With skills in hand to manage your body’s response to stress, we turn now to skills that will help you manage troubling emotions. At some time or another, we all experience strong, distressing emotions, such as fear, panic, anxiety, sadness, grief, shame, disgust, or anger. If we lack skills to handle them, these emotions can build up like a pressure cooker that eventually explodes. Over time they might erode mood, health, and functioning. Chapters 4 through 9 will teach you practical skills to manage difficult emotions. This chapter will help you recognize painful emotions, and it provides two skills to help you gain rapid relief from moderately upsetting experiences.
Present difficulties often stir up painful emotions, which often stir up similar emotions and unresolved memories from the past. Pain from the past, in turn, can fuel worries about the future. It’s reassuring to realize that distressing emotions are common to everyone, and that they usually make sense when we consider one’s life experience. Perhaps you can take a moment to consider your own life experience. Please check any adversities below that you’ve encountered. Without any judgments, simply notice if any emotions arise as you do.
Everyday strains (overwhelming time demands, critical leaders or family members, financial concerns, pressures to excel, ongoing conflict with family or coworkers)
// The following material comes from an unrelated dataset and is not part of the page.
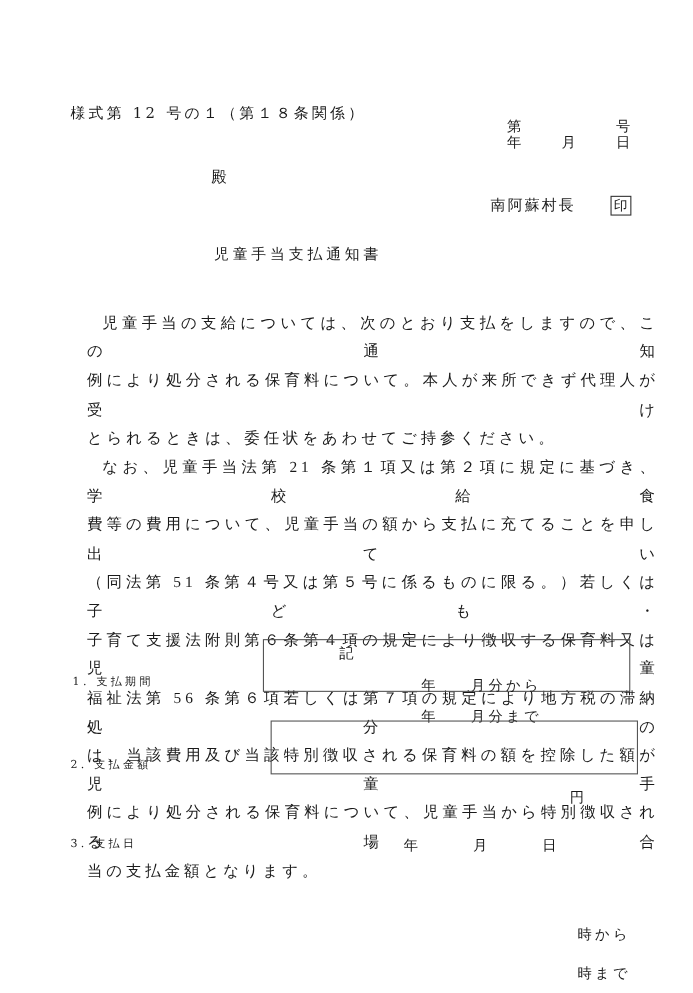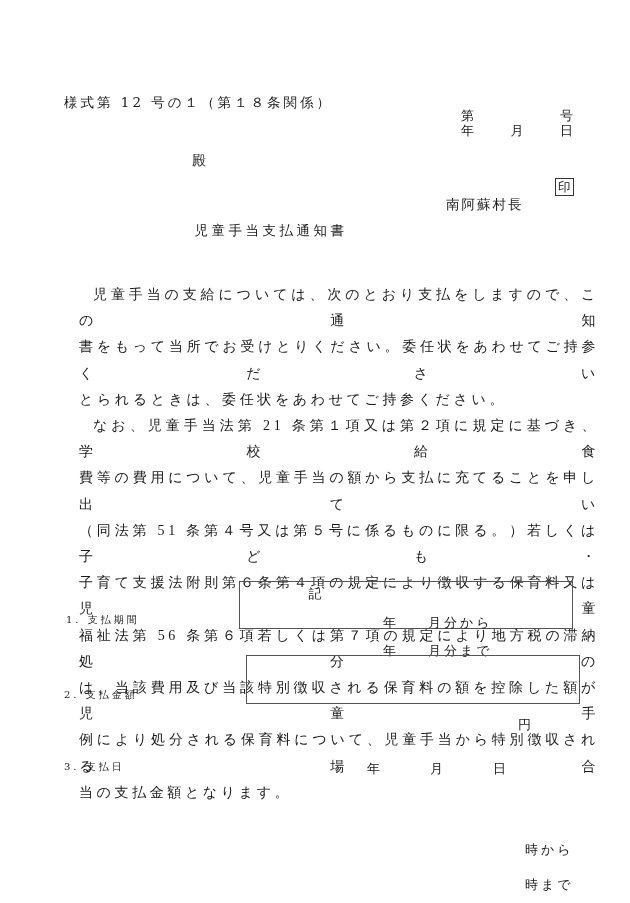"南阿蘇村長" .issuer { top: 164px -> 146px }
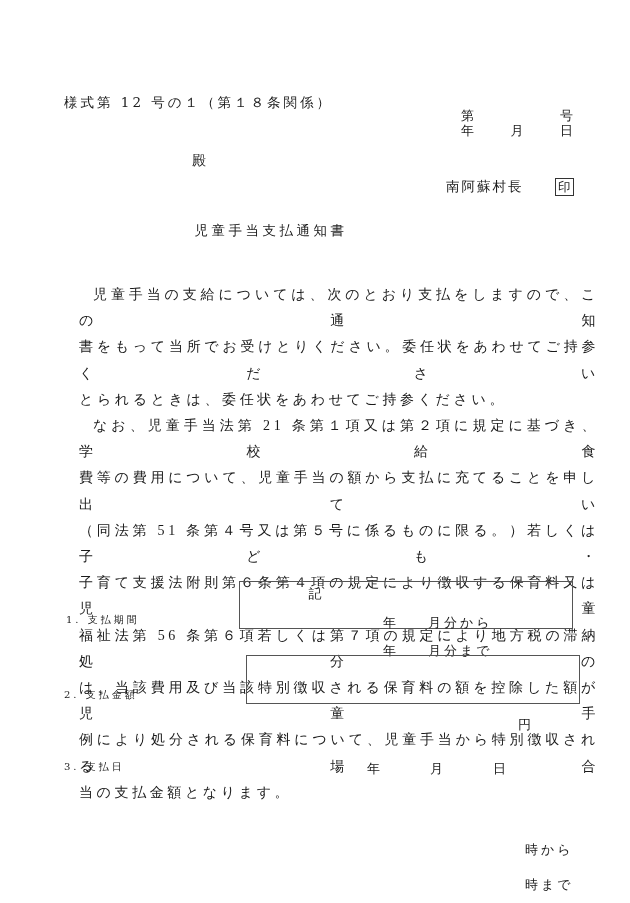"書をもって当所でお受けとりください。委任状をあわせてご持参ください" p { text: 書をもって当所でお受けとりください。委任状をあわせてご持参ください -> 例により処分される保育料について。本人が来所できず代理人が受け }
Serious illness or injury in yourself or those you care for
Rejection, betrayal
Humiliation, criticism, feeling inadequate
Losing your job
Loss (death of a loved one or friend, end of a relationship, loss of income)
Infidelity
Divorce (your own or that of your parents)
Failure
Trauma (experiencing, witnessing, or sometimes even learning about overwhelming events such as combat, terrorism, natural disasters, riots, crime, traffic accidents, domestic violence, physical or emotional abuse, or sexual trauma; rape, abuse, and molestation are particularly distressing)
Other:
Pause to reflect, again without judging. Do any of these events stir up emotions that seem strong or unsettled? Might there be connections between your everyday emotions and past experiences?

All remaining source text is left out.